▶ **What you need to do**:
Between the line containing "(250, 128) none" and the line containing "(646, 987) none -> [136,1881,245,1898] 事务隔离级别" lies a run of lines; give that run again exactly, with both of those lines, and nothing else from the entries below.

▶ **Supplied data**:
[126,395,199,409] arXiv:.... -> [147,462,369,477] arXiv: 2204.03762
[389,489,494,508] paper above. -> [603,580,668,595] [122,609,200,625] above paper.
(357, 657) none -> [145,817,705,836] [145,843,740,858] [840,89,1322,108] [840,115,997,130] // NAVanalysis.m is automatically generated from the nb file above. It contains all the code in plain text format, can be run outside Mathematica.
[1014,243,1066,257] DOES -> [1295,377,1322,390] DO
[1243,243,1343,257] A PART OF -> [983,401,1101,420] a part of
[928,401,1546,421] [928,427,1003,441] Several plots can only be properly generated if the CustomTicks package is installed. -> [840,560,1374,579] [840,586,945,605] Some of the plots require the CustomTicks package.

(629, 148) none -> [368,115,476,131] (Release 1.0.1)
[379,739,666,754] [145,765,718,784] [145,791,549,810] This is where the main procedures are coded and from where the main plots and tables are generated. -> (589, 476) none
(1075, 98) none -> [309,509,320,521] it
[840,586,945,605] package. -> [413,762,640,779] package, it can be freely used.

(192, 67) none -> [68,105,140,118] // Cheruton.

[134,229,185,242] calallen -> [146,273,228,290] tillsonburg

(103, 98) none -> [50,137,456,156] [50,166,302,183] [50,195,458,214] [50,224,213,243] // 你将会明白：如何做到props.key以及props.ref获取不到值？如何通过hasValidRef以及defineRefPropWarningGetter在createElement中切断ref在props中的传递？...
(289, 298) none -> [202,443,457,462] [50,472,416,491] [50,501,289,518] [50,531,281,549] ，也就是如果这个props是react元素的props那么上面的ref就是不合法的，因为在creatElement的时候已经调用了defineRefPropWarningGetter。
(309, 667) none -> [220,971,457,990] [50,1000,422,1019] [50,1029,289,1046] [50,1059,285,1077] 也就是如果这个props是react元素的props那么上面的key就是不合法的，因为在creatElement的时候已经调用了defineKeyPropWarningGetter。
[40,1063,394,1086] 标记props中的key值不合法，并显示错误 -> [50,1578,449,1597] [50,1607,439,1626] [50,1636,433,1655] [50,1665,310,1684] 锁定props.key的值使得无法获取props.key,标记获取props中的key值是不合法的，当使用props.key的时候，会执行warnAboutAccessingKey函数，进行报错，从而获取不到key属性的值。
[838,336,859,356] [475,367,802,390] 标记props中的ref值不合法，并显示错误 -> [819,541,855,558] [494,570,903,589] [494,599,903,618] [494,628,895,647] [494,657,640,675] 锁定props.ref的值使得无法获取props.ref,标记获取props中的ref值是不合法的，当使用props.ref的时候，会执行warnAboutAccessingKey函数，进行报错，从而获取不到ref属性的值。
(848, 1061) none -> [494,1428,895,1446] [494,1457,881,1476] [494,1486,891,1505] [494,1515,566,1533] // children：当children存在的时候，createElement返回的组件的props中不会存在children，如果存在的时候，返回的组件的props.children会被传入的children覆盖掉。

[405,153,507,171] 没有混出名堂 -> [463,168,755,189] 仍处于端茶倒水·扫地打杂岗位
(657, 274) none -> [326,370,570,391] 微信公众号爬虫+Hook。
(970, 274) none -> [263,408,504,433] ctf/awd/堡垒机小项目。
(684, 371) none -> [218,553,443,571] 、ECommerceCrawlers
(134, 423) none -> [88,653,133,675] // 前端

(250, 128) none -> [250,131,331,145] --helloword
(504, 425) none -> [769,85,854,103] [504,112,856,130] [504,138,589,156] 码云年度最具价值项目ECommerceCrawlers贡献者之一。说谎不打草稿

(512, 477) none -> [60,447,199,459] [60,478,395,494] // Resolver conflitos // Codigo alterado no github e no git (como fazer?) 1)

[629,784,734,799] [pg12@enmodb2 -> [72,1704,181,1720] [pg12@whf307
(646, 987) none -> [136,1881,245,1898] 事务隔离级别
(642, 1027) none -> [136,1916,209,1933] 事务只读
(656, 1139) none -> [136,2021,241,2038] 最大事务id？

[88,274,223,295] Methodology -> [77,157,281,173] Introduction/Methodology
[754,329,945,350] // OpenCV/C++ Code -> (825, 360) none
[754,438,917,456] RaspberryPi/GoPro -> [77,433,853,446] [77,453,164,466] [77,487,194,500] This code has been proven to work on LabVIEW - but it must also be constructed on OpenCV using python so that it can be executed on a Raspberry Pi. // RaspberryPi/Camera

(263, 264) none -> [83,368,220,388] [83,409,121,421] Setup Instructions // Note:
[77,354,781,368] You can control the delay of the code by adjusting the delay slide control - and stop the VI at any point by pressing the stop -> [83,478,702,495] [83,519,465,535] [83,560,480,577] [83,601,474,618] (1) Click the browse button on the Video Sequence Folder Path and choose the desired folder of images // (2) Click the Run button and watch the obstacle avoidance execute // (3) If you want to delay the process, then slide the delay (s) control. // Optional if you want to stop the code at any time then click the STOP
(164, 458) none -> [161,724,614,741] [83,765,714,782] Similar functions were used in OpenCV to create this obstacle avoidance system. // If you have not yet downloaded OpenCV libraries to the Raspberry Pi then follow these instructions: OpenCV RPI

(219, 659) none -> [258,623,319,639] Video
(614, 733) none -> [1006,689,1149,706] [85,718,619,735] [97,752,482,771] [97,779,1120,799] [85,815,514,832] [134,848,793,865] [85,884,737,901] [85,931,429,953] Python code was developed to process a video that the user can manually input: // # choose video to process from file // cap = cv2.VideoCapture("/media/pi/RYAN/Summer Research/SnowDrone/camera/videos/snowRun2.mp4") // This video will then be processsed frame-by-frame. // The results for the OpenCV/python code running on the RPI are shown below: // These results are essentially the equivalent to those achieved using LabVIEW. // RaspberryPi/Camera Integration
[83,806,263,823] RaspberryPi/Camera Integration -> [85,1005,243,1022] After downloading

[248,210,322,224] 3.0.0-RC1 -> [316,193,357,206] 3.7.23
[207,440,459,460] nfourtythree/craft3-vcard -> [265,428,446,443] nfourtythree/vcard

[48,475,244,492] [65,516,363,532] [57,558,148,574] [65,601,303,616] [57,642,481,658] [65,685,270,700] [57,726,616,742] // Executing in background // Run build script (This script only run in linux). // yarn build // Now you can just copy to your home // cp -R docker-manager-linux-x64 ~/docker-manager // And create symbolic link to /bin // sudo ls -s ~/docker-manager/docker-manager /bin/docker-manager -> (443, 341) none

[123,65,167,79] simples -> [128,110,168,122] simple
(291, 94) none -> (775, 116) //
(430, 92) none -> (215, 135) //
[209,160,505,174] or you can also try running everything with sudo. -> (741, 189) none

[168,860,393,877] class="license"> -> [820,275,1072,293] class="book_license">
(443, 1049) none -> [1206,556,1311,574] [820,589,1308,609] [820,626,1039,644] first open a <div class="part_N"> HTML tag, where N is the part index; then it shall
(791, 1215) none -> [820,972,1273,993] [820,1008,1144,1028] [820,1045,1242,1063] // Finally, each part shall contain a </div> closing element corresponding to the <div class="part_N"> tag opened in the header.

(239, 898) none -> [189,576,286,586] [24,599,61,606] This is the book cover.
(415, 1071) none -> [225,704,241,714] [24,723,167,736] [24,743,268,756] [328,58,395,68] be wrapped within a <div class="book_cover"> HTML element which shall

▶ **Task response**:
(250, 128) none -> [250,131,331,145] --helloword
(504, 425) none -> [769,85,854,103] [504,112,856,130] [504,138,589,156] 码云年度最具价值项目ECommerceCrawlers贡献者之一。说谎不打草稿

(512, 477) none -> [60,447,199,459] [60,478,395,494] // Resolver conflitos // Codigo alterado no github e no git (como fazer?) 1)

[629,784,734,799] [pg12@enmodb2 -> [72,1704,181,1720] [pg12@whf307
(646, 987) none -> [136,1881,245,1898] 事务隔离级别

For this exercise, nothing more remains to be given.